What to do: The output must reproduce each line of the data word for word.

Input data:
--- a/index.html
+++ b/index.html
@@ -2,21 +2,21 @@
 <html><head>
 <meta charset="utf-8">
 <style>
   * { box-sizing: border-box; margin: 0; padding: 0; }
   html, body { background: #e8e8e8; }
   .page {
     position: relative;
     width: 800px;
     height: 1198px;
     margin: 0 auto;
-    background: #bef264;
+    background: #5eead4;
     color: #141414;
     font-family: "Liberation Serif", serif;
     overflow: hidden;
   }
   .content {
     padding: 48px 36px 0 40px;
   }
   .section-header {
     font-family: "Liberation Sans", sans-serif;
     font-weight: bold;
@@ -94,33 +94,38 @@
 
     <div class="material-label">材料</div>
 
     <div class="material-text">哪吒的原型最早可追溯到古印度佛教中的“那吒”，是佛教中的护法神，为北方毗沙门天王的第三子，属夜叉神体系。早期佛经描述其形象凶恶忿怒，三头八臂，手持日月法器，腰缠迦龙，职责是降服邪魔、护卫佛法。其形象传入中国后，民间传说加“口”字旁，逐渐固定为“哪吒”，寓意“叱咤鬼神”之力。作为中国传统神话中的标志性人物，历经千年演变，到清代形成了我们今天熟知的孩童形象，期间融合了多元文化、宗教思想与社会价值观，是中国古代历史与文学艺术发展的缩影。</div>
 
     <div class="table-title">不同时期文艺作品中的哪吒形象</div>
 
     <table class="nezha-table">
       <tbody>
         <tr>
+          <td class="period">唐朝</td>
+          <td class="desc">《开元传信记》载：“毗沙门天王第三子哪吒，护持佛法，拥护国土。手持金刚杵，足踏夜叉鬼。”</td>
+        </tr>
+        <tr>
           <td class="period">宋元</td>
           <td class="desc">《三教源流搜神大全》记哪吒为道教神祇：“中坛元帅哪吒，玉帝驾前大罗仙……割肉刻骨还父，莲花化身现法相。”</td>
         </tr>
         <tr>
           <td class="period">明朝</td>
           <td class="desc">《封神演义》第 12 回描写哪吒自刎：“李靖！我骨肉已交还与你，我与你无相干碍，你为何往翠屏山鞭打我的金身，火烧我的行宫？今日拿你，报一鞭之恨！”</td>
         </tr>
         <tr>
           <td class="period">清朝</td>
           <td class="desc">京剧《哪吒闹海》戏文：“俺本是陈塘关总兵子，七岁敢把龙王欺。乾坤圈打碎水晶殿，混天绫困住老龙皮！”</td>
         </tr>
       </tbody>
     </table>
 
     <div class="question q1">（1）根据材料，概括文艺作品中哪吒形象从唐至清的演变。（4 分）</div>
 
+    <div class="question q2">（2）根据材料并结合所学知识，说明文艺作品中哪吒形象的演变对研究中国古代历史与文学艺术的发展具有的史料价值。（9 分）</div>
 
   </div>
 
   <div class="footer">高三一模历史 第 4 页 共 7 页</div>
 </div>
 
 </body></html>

Exercise answer:
--- a/index.html
+++ b/index.html
@@ -2,21 +2,21 @@
 <html><head>
 <meta charset="utf-8">
 <style>
   * { box-sizing: border-box; margin: 0; padding: 0; }
   html, body { background: #e8e8e8; }
   .page {
     position: relative;
     width: 800px;
     height: 1198px;
     margin: 0 auto;
-    background: #bef264;
+    background: #5eead4;
     color: #141414;
     font-family: "Liberation Serif", serif;
     overflow: hidden;
   }
   .content {
     padding: 48px 36px 0 40px;
   }
   .section-header {
     font-family: "Liberation Sans", sans-serif;
     font-weight: bold;
@@ -94,33 +94,38 @@
 
     <div class="material-label">材料</div>
 
     <div class="material-text">哪吒的原型最早可追溯到古印度佛教中的“那吒”，是佛教中的护法神，为北方毗沙门天王的第三子，属夜叉神体系。早期佛经描述其形象凶恶忿怒，三头八臂，手持日月法器，腰缠迦龙，职责是降服邪魔、护卫佛法。其形象传入中国后，民间传说加“口”字旁，逐渐固定为“哪吒”，寓意“叱咤鬼神”之力。作为中国传统神话中的标志性人物，历经千年演变，到清代形成了我们今天熟知的孩童形象，期间融合了多元文化、宗教思想与社会价值观，是中国古代历史与文学艺术发展的缩影。</div>
 
     <div class="table-title">不同时期文艺作品中的哪吒形象</div>
 
     <table class="nezha-table">
       <tbody>
         <tr>
+          <td class="period">唐朝</td>
+          <td class="desc">《开元传信记》载：“毗沙门天王第三子哪吒，护持佛法，拥护国土。手持金刚杵，足踏夜叉鬼。”</td>
+        </tr>
+        <tr>
           <td class="period">宋元</td>
           <td class="desc">《三教源流搜神大全》记哪吒为道教神祇：“中坛元帅哪吒，玉帝驾前大罗仙……割肉刻骨还父，莲花化身现法相。”</td>
         </tr>
         <tr>
           <td class="period">明朝</td>
           <td class="desc">《封神演义》第 12 回描写哪吒自刎：“李靖！我骨肉已交还与你，我与你无相干碍，你为何往翠屏山鞭打我的金身，火烧我的行宫？今日拿你，报一鞭之恨！”</td>
         </tr>
         <tr>
           <td class="period">清朝</td>
           <td class="desc">京剧《哪吒闹海》戏文：“俺本是陈塘关总兵子，七岁敢把龙王欺。乾坤圈打碎水晶殿，混天绫困住老龙皮！”</td>
         </tr>
       </tbody>
     </table>
 
     <div class="question q1">（1）根据材料，概括文艺作品中哪吒形象从唐至清的演变。（4 分）</div>
 
+    <div class="question q2">（2）根据材料并结合所学知识，说明文艺作品中哪吒形象的演变对研究中国古代历史与文学艺术的发展具有的史料价值。（9 分）</div>
 
   </div>
 
   <div class="footer">高三一模历史 第 4 页 共 7 页</div>
 </div>
 
 </body></html>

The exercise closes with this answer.